(Exercise description): Copy exactly the lines of the material below that run from the one containing "Modified from the" through the one containing "#b91c1c -> #4c1d95". Copy no other lines.

=== Begin Enclosure ===

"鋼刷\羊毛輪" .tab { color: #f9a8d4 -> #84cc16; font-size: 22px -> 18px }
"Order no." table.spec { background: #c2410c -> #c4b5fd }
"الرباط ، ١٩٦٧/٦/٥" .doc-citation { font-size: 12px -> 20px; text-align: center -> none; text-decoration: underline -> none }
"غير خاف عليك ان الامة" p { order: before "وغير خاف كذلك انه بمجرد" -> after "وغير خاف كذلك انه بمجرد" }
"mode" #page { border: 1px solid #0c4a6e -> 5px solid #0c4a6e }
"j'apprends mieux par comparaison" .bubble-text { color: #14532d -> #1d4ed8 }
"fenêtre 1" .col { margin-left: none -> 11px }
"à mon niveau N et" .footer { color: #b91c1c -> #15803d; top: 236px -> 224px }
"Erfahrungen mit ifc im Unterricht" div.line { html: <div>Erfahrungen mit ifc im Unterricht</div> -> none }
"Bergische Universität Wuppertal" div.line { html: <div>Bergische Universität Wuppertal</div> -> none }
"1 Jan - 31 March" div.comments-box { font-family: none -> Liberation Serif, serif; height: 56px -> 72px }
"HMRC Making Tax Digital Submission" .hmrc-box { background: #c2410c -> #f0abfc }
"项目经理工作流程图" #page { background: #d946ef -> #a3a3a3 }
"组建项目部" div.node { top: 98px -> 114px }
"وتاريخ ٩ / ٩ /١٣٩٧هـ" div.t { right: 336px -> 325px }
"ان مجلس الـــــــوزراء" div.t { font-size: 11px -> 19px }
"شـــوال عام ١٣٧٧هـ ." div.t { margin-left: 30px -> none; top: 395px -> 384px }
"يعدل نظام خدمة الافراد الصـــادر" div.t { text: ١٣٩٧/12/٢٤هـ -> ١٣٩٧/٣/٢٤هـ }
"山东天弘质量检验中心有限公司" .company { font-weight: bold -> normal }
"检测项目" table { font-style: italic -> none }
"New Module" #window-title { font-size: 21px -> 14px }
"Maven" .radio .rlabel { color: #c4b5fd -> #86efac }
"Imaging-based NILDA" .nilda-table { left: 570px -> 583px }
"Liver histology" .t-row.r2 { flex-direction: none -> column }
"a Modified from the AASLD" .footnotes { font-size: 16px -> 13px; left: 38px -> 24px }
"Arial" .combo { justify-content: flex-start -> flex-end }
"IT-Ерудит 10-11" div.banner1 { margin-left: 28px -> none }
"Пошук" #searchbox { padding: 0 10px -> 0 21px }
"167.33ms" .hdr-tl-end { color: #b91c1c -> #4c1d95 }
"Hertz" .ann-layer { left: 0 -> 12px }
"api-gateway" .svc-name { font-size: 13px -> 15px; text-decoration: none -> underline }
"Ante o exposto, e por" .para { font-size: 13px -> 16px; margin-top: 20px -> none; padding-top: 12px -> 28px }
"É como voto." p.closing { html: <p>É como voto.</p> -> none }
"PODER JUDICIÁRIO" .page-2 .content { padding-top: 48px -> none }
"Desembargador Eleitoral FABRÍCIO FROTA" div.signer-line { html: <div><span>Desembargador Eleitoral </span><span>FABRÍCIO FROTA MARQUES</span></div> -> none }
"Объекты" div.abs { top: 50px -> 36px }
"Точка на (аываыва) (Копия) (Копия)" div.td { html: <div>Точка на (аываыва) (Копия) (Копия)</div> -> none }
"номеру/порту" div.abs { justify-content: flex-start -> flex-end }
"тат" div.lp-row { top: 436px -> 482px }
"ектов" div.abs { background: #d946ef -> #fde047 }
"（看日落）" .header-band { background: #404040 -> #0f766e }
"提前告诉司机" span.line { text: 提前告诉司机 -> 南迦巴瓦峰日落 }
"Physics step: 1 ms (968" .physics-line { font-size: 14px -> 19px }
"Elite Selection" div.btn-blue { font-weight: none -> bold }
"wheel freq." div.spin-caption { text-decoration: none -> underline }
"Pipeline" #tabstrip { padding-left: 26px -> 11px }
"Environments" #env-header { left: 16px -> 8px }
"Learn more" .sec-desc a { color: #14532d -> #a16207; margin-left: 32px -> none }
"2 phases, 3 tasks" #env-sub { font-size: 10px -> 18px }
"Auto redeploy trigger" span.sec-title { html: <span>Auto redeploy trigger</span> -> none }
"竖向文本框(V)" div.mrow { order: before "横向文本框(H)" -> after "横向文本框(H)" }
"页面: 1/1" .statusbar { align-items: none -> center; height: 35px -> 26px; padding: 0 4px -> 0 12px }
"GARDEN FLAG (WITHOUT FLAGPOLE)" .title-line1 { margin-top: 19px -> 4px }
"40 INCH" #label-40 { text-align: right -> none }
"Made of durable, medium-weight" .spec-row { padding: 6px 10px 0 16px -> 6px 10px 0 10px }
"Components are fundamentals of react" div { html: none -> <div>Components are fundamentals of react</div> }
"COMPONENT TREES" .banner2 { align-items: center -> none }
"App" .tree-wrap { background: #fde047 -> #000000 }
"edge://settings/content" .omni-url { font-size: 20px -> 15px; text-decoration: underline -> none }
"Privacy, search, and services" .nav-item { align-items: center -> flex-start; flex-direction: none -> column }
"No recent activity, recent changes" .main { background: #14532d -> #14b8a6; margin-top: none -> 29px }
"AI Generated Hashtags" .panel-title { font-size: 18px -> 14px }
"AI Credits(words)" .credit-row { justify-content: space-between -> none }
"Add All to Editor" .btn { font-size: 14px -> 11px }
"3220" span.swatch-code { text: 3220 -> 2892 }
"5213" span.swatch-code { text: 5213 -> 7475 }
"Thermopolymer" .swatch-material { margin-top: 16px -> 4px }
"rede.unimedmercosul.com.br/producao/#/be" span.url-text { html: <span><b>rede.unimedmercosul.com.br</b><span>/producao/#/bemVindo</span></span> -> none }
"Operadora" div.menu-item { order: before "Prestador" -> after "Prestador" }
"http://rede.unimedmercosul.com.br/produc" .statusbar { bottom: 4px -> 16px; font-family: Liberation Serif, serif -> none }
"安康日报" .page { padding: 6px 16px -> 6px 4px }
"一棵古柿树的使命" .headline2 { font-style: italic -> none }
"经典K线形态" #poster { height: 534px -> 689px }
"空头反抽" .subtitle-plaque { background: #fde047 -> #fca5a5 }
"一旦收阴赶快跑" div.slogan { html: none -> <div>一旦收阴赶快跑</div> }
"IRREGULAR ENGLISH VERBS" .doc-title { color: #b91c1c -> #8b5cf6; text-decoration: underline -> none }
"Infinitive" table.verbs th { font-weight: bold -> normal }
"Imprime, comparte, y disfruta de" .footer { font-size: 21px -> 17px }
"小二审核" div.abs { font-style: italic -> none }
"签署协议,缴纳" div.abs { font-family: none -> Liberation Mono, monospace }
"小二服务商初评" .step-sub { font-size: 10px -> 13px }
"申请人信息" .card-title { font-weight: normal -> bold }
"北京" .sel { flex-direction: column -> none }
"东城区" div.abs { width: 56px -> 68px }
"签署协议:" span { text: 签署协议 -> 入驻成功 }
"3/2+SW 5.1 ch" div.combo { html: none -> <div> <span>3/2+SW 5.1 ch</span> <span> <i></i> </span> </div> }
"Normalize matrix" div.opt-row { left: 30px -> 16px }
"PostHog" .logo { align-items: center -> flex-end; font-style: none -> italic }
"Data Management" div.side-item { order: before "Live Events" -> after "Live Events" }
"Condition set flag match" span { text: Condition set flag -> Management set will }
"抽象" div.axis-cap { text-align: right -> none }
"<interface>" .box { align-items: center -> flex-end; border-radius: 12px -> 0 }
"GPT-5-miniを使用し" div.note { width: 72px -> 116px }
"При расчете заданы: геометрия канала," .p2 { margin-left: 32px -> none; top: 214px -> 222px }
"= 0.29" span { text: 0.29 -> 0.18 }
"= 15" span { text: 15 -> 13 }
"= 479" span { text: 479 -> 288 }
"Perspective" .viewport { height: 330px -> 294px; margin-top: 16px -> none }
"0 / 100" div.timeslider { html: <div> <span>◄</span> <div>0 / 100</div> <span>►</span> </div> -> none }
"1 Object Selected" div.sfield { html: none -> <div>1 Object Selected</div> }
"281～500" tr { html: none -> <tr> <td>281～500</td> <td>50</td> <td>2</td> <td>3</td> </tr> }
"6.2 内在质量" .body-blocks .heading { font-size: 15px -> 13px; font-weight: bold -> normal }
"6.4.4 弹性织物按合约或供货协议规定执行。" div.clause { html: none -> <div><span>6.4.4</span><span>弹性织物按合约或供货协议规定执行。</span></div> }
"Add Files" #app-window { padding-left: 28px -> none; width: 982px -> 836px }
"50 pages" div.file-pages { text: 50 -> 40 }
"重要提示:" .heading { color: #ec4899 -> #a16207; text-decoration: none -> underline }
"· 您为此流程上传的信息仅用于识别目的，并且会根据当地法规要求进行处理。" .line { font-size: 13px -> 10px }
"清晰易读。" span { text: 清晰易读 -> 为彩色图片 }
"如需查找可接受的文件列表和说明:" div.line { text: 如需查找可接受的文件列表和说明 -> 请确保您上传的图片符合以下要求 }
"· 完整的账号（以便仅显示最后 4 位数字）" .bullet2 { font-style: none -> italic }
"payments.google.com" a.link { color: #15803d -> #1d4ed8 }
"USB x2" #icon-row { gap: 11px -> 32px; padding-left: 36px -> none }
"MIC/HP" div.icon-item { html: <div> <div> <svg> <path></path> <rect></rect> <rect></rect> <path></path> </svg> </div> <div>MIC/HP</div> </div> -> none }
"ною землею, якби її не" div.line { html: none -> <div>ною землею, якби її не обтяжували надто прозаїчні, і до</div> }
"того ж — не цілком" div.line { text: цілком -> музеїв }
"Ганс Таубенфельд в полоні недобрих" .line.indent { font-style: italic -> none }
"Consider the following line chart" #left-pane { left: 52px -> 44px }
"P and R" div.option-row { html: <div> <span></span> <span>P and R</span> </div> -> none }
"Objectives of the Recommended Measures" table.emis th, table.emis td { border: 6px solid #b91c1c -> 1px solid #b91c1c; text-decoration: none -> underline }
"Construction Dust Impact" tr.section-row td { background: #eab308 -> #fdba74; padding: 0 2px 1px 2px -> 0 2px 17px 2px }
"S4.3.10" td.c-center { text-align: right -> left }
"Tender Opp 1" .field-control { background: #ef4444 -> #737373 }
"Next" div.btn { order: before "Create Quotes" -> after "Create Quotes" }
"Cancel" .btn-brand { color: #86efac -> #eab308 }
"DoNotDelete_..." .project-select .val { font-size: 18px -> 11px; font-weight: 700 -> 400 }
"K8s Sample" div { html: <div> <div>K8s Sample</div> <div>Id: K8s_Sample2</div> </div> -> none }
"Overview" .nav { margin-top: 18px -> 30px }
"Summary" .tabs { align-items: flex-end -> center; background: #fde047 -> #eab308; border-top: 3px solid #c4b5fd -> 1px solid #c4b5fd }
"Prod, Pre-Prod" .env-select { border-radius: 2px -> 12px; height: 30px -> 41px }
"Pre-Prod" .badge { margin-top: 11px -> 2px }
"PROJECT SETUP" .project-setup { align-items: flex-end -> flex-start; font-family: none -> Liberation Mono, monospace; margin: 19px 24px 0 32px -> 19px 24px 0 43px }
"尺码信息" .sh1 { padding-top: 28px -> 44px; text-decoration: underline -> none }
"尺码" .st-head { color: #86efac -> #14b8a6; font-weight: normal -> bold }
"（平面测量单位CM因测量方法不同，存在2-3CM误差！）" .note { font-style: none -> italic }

=== End Enclosure ===

(Your solution):
"a Modified from the AASLD" .footnotes { font-size: 16px -> 13px; left: 38px -> 24px }
"Arial" .combo { justify-content: flex-start -> flex-end }
"IT-Ерудит 10-11" div.banner1 { margin-left: 28px -> none }
"Пошук" #searchbox { padding: 0 10px -> 0 21px }
"167.33ms" .hdr-tl-end { color: #b91c1c -> #4c1d95 }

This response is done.